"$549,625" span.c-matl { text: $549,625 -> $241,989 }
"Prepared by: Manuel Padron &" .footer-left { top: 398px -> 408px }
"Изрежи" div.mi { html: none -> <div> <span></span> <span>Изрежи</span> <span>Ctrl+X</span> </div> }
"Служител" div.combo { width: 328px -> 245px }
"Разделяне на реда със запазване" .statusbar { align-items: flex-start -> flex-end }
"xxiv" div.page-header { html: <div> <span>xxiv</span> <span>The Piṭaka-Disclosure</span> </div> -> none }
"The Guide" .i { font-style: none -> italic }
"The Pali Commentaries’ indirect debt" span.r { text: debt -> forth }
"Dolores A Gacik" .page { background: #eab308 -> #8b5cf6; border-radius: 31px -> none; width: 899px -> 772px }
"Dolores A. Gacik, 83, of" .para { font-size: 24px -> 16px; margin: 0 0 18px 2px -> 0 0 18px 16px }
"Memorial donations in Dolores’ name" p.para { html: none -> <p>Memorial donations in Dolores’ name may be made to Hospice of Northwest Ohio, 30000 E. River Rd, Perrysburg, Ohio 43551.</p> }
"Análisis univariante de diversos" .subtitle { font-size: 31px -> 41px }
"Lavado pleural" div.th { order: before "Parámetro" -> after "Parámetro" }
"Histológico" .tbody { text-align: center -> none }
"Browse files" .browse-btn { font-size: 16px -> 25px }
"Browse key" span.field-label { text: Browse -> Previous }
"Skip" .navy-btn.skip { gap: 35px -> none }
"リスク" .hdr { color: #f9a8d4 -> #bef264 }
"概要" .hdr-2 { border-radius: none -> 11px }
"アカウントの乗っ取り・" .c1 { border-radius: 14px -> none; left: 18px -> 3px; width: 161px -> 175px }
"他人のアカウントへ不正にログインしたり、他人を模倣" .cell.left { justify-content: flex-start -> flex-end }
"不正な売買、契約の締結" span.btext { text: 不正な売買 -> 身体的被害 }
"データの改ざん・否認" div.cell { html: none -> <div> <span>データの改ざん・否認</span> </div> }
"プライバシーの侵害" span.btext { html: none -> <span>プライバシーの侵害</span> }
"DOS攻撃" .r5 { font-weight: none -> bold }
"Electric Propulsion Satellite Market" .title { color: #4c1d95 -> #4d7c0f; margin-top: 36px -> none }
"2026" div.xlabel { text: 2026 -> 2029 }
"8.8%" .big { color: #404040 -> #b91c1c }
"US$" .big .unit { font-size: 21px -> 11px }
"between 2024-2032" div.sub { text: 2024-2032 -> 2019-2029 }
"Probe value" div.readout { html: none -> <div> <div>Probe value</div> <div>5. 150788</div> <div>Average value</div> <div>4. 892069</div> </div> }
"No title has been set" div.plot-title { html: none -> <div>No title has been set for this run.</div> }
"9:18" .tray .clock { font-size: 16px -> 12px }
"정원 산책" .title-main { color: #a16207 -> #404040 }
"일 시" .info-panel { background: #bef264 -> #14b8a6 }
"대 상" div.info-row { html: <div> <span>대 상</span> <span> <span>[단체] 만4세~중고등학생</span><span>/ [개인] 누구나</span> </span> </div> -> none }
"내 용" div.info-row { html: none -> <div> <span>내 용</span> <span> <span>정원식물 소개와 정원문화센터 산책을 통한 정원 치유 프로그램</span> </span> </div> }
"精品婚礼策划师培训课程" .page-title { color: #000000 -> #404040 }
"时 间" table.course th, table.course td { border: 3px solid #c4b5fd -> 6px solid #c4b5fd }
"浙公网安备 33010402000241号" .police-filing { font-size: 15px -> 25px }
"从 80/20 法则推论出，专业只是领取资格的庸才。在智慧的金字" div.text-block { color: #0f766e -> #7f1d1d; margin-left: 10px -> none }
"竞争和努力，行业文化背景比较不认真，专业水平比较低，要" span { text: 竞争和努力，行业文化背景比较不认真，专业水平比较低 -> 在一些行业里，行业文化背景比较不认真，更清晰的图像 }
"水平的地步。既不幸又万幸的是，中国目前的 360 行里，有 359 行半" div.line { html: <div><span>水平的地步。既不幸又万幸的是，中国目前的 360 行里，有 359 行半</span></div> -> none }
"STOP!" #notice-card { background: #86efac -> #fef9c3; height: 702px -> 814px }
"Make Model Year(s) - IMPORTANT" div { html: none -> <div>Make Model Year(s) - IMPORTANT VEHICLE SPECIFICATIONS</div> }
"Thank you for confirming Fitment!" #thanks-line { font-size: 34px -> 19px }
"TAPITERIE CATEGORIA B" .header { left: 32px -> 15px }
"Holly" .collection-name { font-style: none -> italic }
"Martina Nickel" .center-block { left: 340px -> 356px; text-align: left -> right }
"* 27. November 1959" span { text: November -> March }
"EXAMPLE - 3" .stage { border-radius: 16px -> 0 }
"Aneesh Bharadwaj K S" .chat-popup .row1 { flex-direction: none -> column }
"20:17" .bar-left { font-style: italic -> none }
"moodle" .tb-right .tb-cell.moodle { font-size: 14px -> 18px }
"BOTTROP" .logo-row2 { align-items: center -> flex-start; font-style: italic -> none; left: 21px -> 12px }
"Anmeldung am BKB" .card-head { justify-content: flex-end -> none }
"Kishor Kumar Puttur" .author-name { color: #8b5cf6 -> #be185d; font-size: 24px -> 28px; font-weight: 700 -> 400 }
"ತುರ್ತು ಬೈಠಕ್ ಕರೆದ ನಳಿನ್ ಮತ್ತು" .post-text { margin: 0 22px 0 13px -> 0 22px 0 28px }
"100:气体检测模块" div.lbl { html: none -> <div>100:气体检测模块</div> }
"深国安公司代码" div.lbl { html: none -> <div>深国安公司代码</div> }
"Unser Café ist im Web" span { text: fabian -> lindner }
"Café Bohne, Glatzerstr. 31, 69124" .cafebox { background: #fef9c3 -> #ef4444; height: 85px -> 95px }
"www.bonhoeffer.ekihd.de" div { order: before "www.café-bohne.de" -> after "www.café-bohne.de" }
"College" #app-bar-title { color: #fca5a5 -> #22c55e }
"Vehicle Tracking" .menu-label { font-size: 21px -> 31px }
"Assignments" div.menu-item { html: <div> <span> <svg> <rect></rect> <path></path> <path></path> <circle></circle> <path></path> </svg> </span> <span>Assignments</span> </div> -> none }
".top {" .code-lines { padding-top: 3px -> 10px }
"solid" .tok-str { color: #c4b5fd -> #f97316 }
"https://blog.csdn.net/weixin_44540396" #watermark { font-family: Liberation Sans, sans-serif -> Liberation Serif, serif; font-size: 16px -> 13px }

=-=-=-=-=

**Task details**
Take every line from the data that includes the word "start".

**Response**
"Разделяне на реда със запазване" .statusbar { align-items: flex-start -> flex-end }
"他人のアカウントへ不正にログインしたり、他人を模倣" .cell.left { justify-content: flex-start -> flex-end }
"BOTTROP" .logo-row2 { align-items: center -> flex-start; font-style: italic -> none; left: 21px -> 12px }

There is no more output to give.